Version control keeps a complete history of your work on a given project. It facilitates collaboration – everyone can work freely on any part of the project without overriding others’ changes. You can move between past versions and roll back when needed. You can also review your project’s history through commit messages describing each added change and see what exactly has changed in the content. You can see who made the changes and when they happened.
Version control is a powerful tool and fundamental practice in software development. When coupled through a code hosting service, it easily allows contributions from outside collaborators. Version control benefits both individuals and teams and should be adopted in almost all projects.
- Introduction version control from MolSSI’s Best Practices Workshop
- Software Carpentry Version Control with Git
- GitHub 15 Minutes to Learn Git
- Git Commit Best Practices
In a couple of cases, we might want to share the code with others. When working on a software project, instead of working alone, there is a high chance that more than one person is working on the same thing. Sharing code becomes critical when different people are collaborating on the same codebase. For open source software, sharing code also gives the public access to the code for reviewing, testing, and contributing to it.

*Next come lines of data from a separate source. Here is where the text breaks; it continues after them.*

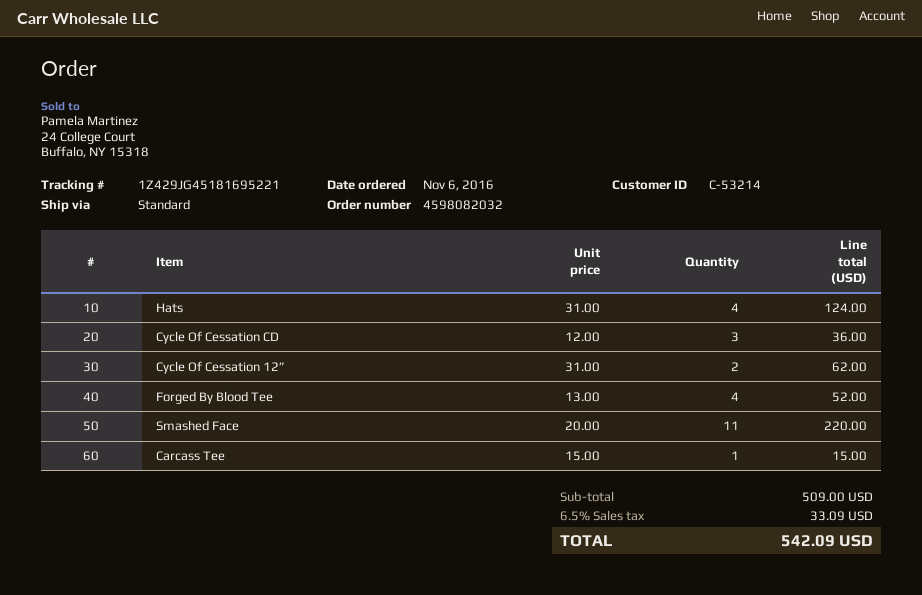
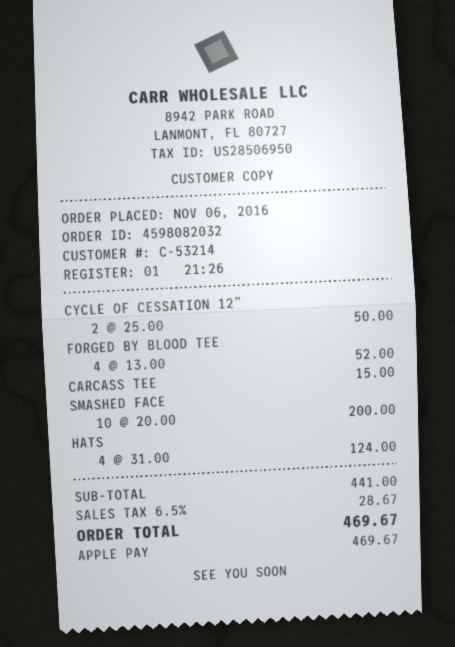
Cycle Of Cessation CD: 3 x 12.00 = 36.00 -> none
Cycle Of Cessation 12”: 2 x 31.00 = 62.00 -> 2 x 25.00 = 50.00
Smashed Face: 11 x 20.00 = 220.00 -> 10 x 20.00 = 200.00
subtotal: 509.00 -> 441.00
tax: 6.5% = 33.09 -> 6.5% = 28.67
total: 542.09 -> 469.67

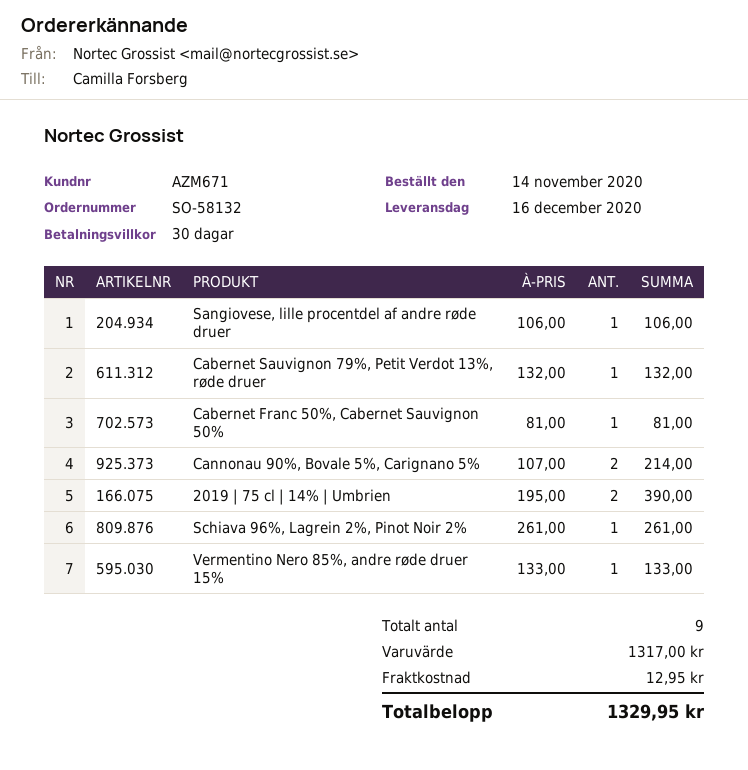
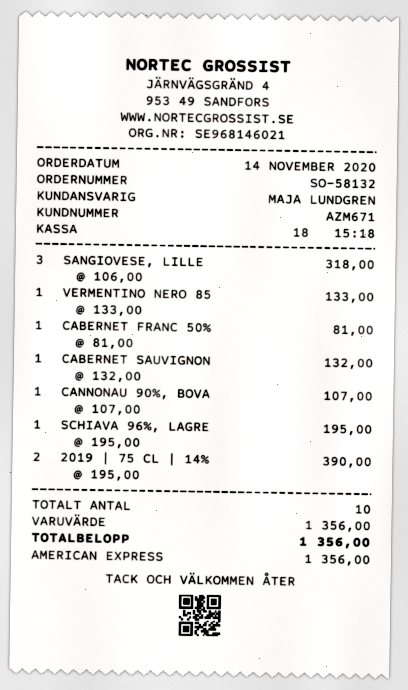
Sangiovese, lille procentdel af andre røde druer: 1 x 106.00 = 106.00 -> 3 x 106.00 = 318.00
Cannonau 90%, Bovale 5%, Carignano 5%: 2 x 107.00 = 214.00 -> 1 x 107.00 = 107.00
Schiava 96%, Lagrein 2%, Pinot Noir 2%: 1 x 261.00 = 261.00 -> 1 x 195.00 = 195.00
total quantity: 9 -> 10
subtotal: 1317.00 -> 1356.00
shipping: 12.95 -> none
total: 1329.95 -> 1356.00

At the same time, sharing code along with published papers also enables the ability of others to understand the code, increasing the reproducibility, reusability, and expandability. It also enables others to be able to cite the software and credit its authors when they use it.
Tutorials for sharing code with GitHub
Software should be tested regularly throughout the development cycle to insure correct operation. Thorough testing is typically an afterthought, but for larger projects it can be essential for ensuring changes in some parts of the code do not negatively affect other parts.
Two main types of testing are strongly encouraged
- Regression tests – given a known input, does the software correctly and consistently return the correct values?
- Unit tests – Similar to general testing, except testing is done on much smaller units (such as single functions or classes). This is helpful for catching errors in uncommonly-used parts of the code which may be skipped in general testing. Unit tests can be added as new features are added, resulting in better code coverage.
Continuous integration (CI) automatically builds your codes,runs tests on a variety of different platforms, and deploys all manner of builds and documentation as desired Typically this may be run when new code is proposed (e.g. through GitHub Pull Requests), or committed to the repository. CI is useful for catching bugs before they reach your end users, and for testing on platforms that are not available to every developer.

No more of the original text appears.